The beer brand believes the best creative work doesn’t always come from having the biggest marketing budget, as it looks to avoid “doing what everyone else does”.

The more money beer brand Peroni Nastro Azzurro has to spend on marketing the more likely it is to fall for the trick of simply “doing what everyone else does”.

Instead, the brand, which is owned by Japanese brewer Asahi, believes it can actually do better and more innovative work by exercising a little restraint.

“We invest far less than Heineken and the big boys in this world,” Asahi Europe’s global brand director Richard Ingram said during a session at the Festival of Marketing (10 October).

“As a challenger business and a challenger brand that has a portfolio of premium businesses, we believe in the beauty of constraint.
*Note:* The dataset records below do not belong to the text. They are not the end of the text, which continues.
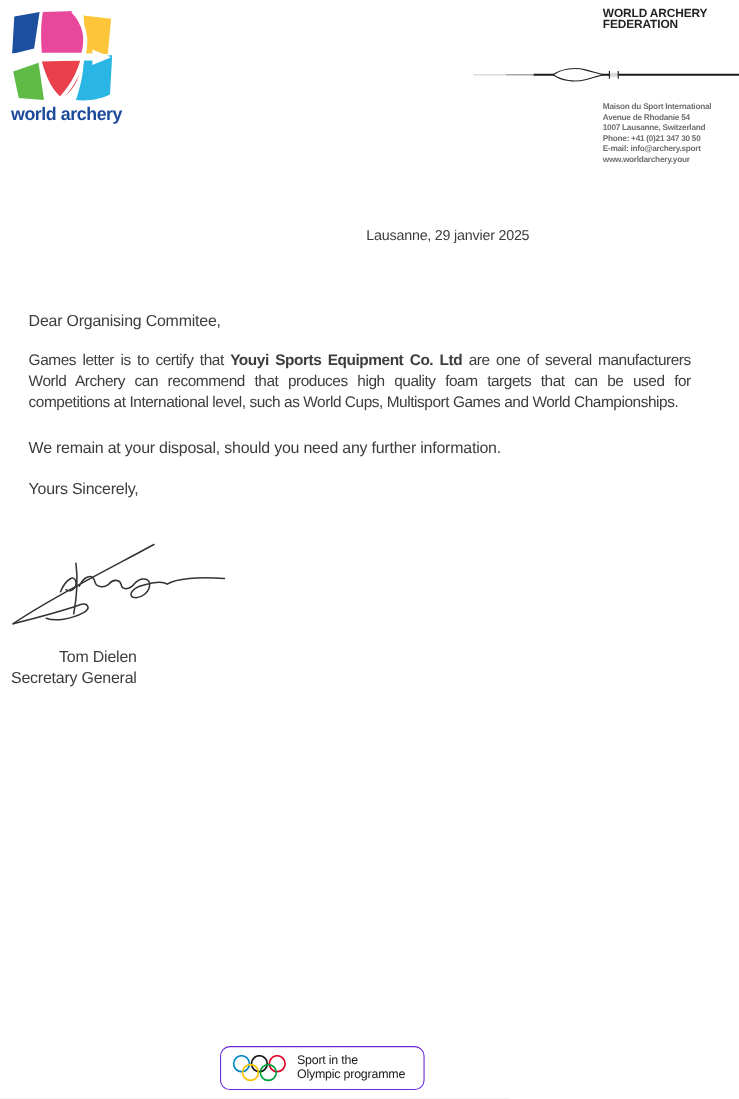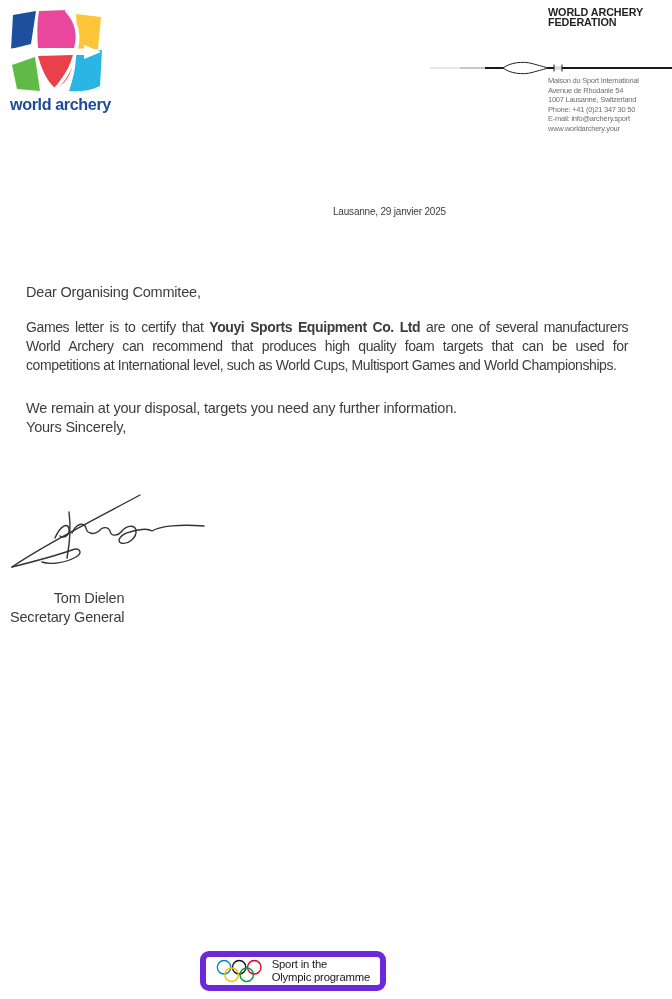--- a/index.html
+++ b/index.html
@@ -21,7 +21,7 @@
   .org-en { font-size:10.8px; font-weight:700; line-height:10px; letter-spacing:-0.1px; color:#231f20; white-space:nowrap; }
   .org-fr { margin-top:3px; font-size:10.8px; font-weight:700; line-height:10px; letter-spacing:-0.1px; color:#808285; white-space:nowrap; }
   .arrow-svg { position:absolute; left:430px; top:60px; }
-  .address-block { position:absolute; left:548px; top:76px; font-size:7.5px; line-height:9.6px; letter-spacing:-0.25px; color:#6e6f72; white-space:nowrap; }
+  .address-block { position:absolute; left:548px; top:92px; font-size:7.5px; line-height:9.6px; letter-spacing:-0.25px; color:#6e6f72; white-space:nowrap;font-weight:bold; }
   
   .dateline { position:absolute; left:333px; top:206px; font-size:10px; letter-spacing:-0.2px; }
   .body-block { position:absolute; left:26px; top:283px; width:602px; font-size:14.5px; line-height:19px; letter-spacing:-0.2px; }

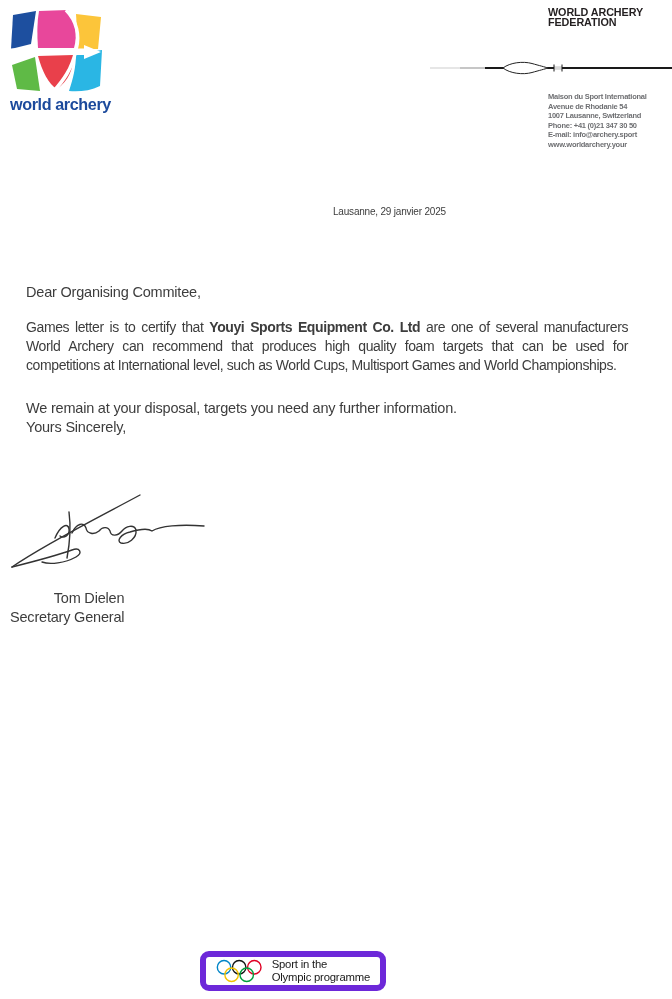--- a/index.html
+++ b/index.html
@@ -23,7 +23,7 @@
   .arrow-svg { position:absolute; left:430px; top:60px; }
   .address-block { position:absolute; left:548px; top:92px; font-size:7.5px; line-height:9.6px; letter-spacing:-0.25px; color:#6e6f72; white-space:nowrap;font-weight:bold; }
   
-  .dateline { position:absolute; left:333px; top:206px; font-size:10px; letter-spacing:-0.2px; }
+  .dateline { position:absolute; left:333px; top:206px; font-size:13px; letter-spacing:-0.2px; }
   .body-block { position:absolute; left:26px; top:283px; width:602px; font-size:14.5px; line-height:19px; letter-spacing:-0.2px; }
   .certify-par { margin:16px 0 0 0; text-align:justify; font-size:14px; letter-spacing:-0.4px; }
   .disposal-line { margin-top:24px; }

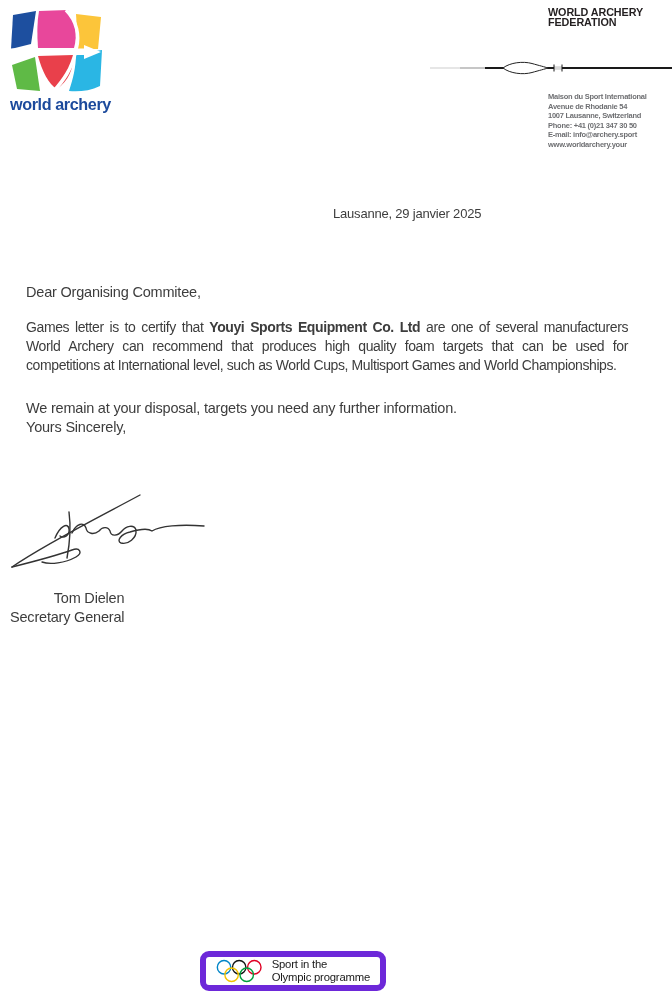--- a/index.html
+++ b/index.html
@@ -87,7 +87,7 @@
   <div class="body-block">
     <div>Dear Organising Commitee,</div>
     <p class="certify-par"><span>Games letter is to certify that </span><b>Youyi Sports Equipment Co. Ltd</b><span> are one of several manufacturers World Archery can recommend that produces high quality foam targets that can be used for competitions at International level, such as World Cups, Multisport Games and World Championships.</span></p>
-    <div class="disposal-line">We remain at your disposal, targets you need any further information.</div>
+    <div class="disposal-line">We remain at your disposal, should you need any further information.</div>
     <div class="valediction">Yours Sincerely,</div>
   </div>
 

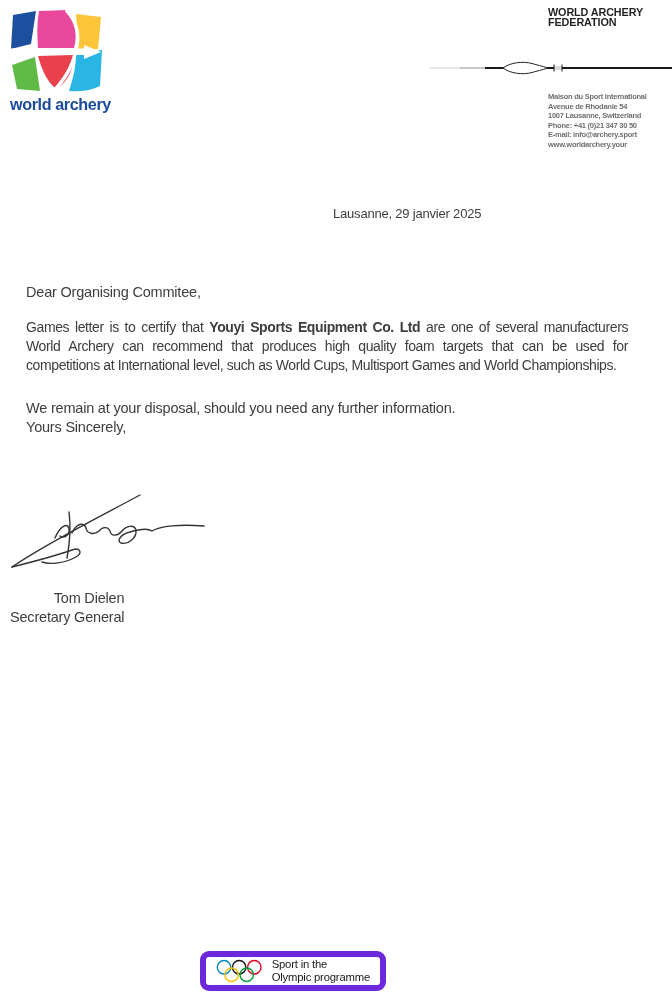--- a/index.html
+++ b/index.html
@@ -27,7 +27,7 @@
   .body-block { position:absolute; left:26px; top:283px; width:602px; font-size:14.5px; line-height:19px; letter-spacing:-0.2px; }
   .certify-par { margin:16px 0 0 0; text-align:justify; font-size:14px; letter-spacing:-0.4px; }
   .disposal-line { margin-top:24px; }
-  .valediction { }
+  .valediction { margin-top:18px; }
   .signature-svg { position:absolute; left:0px; top:482px; }
   .signer-block { position:absolute; left:10px; top:589px; font-size:14.5px; line-height:19px; letter-spacing:-0.2px;text-align:right; }
   

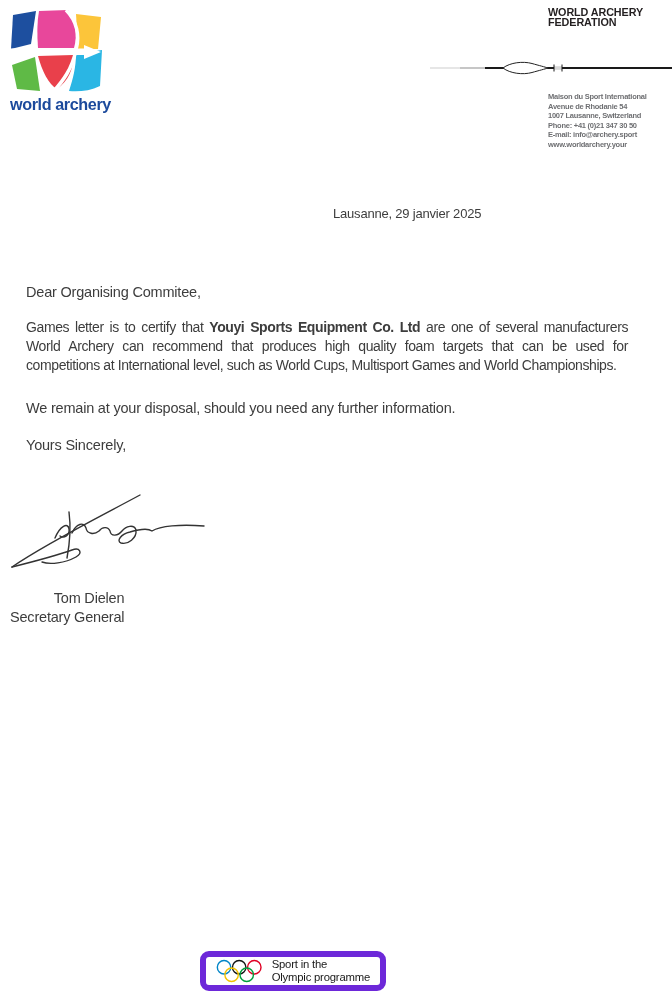--- a/index.html
+++ b/index.html
@@ -33,7 +33,7 @@
   
   .olympic-box {
     position:absolute; left:200px; top:951px; width:186px; height:40px;
-    border:6px solid #6d28d9; border-radius:9px; box-sizing:border-box;
+    border:1px solid #6d28d9; border-radius:9px; box-sizing:border-box;
     display:flex; align-items:center; padding:0 10px; gap:9px;
   }
   .olympic-text { font-size:11.3px; line-height:13px; color:#1a1a1a; letter-spacing:-0.2px; white-space:nowrap; }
We believe there is something great in the way we invest our money and what we do with it rather than the amount we have.”

Asahi, which acquired Peroni for almost £2bn from AB InBev in 2016, is also taking a non-traditional path as it looks to transform Peroni into one of Italy’s most stylish beer brands. Rather than positioning itself against other beer brands, the company is taking looking to luxury powerhouses such as Gucci, Ferrari and Versace.

Ingram believes it’s vital the brand creates cultural relevance and obtains the foresight to operate “beyond the category it works in”.

“If we compare ourselves to other beer, of course we’re stylish, we don’t have to do anything else. Instead we’re looking at competitive sets such as Gucci, Ferrari and Versace. That’s who we’re thinking about, that’s the game we’re playing,” he said.

We believe in the beauty of constraint. We believe there is something great in the way we invest our money and what we do with it rather than the amount we have.

“It allows us to leapfrog our competitors when it comes to content and when it comes to experience… we want to wipe the floor with them.”

However, the challenge for marketers in the beer industry, regardless of budget, is ensuring their content has meaning, is culturally relevant, and is distinctive for the consumer, he said.

“The easiest thing to fall into is creating content for content’s sake and frankly creating content that makes no difference to your brand, or business,” he explained.

“Marketers need to be really clear about what their brand stands for and what its role is in society and culture, and that they can deliver on that.”

But brands have got to evolve to keep up with changing industry trends.

“Your content must constantly evolve otherwise you’ll get stuck doing the same thing you’ve always done and that content will be no longer newsworthy, meaningful or relevant,” he said.

“The only game in town right now is, what does your brand stand for? And how well does the content experience that sits around it deliver?”